House to vote on $484 billion coronavirus relief package as jobless claims mount
Washington — House lawmakers abiding by strict social distancing rules are meeting Thursday to vote on a $484 billion interim coronavirus relief package, as new unemployment figures highlight the staggering toll the pandemic has taken on the U.S. job market.
The legislation, known as the Paycheck Protection Program and Health Care Enhancement Act, is the result of weeks of negotiations between congressional Democrats and the White House. The measure includes $75 billion for hospitals, $25 billion to establish a national testing regime, $60 billion in disaster aid and $310 billion for the Paycheck Protection Program (PPP), which provides loans to small businesses to help them retain workers and meet payroll. The PPP exhausted its initial $349 billion in funding last week.
The measure passed in the Senate on Tuesday, and President Trump is expected to sign the legislation once it has been approved in the House.
The vote comes as new government data shows 4.4 million people filed initial unemployment claims last week, raising the total number of people who have lost their jobs during the pandemic to about 26 million.
Roughly $60 billion in new funds going to the PPP will be specifically targeted to financial institutions serving rural, unbanked and minority-owned businesses, a key priority for Democrats. Minority-owned businesses have been particularly affected by the pandemic, which has exacerbated preexisting structural issues that make it difficult for minority business owners to gain access to capital.
A quorum of 218 lawmakers will need to be present for Thursday’s afternoon vote after several hours of debate. Members will enter the chamber to cast votes in eight groups of roughly 60 members each to limit possible exposure to the virus.
The vote comes as the House tries to figure out how to continue its work without endangering its members. House Democrats unveiled a resolution Wednesday which would allow members to vote by proxy, meaning that one member could vote on behalf of a colleague who is not present.
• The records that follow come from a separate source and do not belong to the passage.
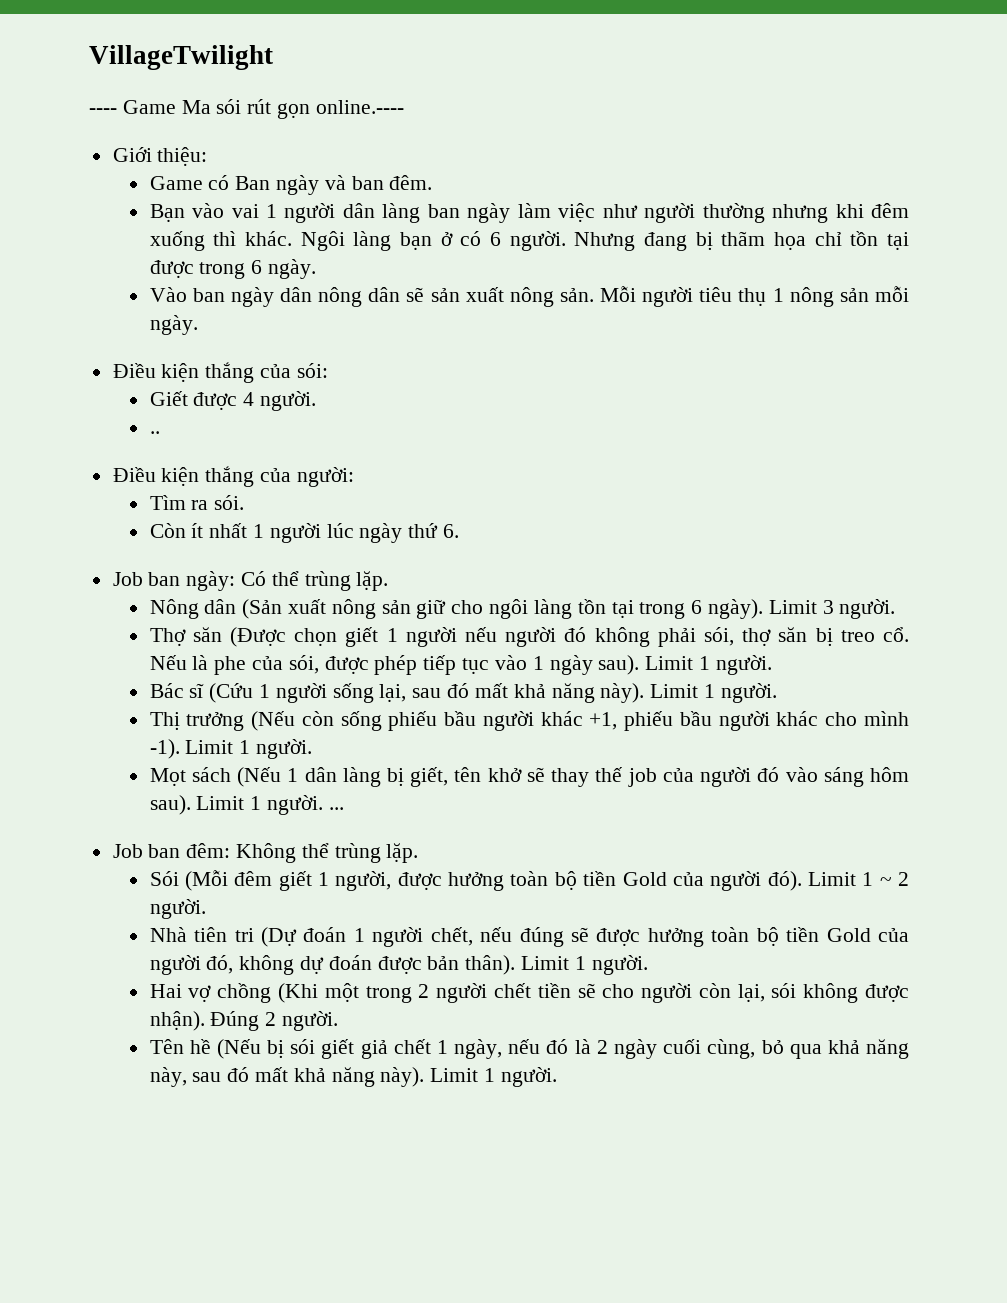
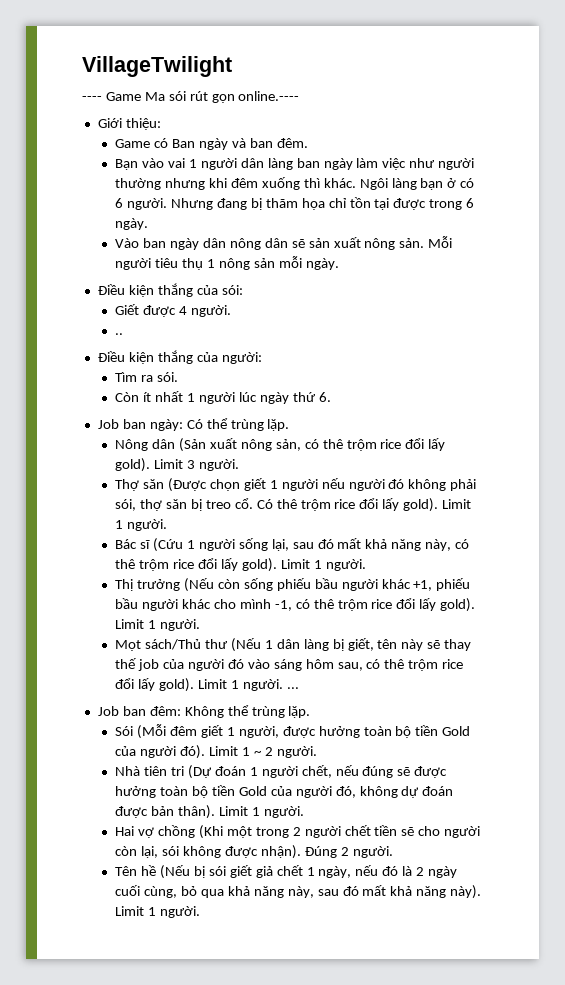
[381,599,763,619] sản giữ cho ngôi làng tồn tại trong 6 ngày). -> [275,438,446,451] [115,458,151,472] sản, có thê trộm rice đổi lấy gold).
[149,655,640,675] Nếu là phe của sói, được phép tiếp tục vào 1 ngày sau). -> [256,498,439,512] Có thê trộm rice đổi lấy gold).
[600,683,645,703] này). -> [425,539,470,551] [115,558,277,572] này, có thê trộm rice đổi lấy gold).
[149,739,180,759] -1). -> [274,598,476,612] -1, có thê trộm rice đổi lấy gold).
[191,767,231,782] sách -> [145,639,229,650] sách/Thủ thư
[487,768,522,782] khở -> [401,639,424,651] này
[149,795,191,815] sau). -> [337,659,464,671] [115,678,195,692] sau, có thê trộm rice đổi lấy gold).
But Republicans objected to the proposed rule change, arguing that the House needs to formally get back to work.
After discussions between Speaker Nancy Pelosi and Minority Leader Kevin McCarthy, Democrats agreed to postpone a vote on a rule change for now, and the House is instead voting today on a resolution establishing a bipartisan Select Committee on the Coronavirus Crisis to oversee billions of dollars in spending under multiple relief bills.
The House and Senate are not expected to formally reconvene until May. Democrats argue that lawmakers need to immediately begin working on another phase of relief legislation which would give more assistance to state and local governments, but Republicans have questioned whether it is necessary to begin working on new legislation so quickly.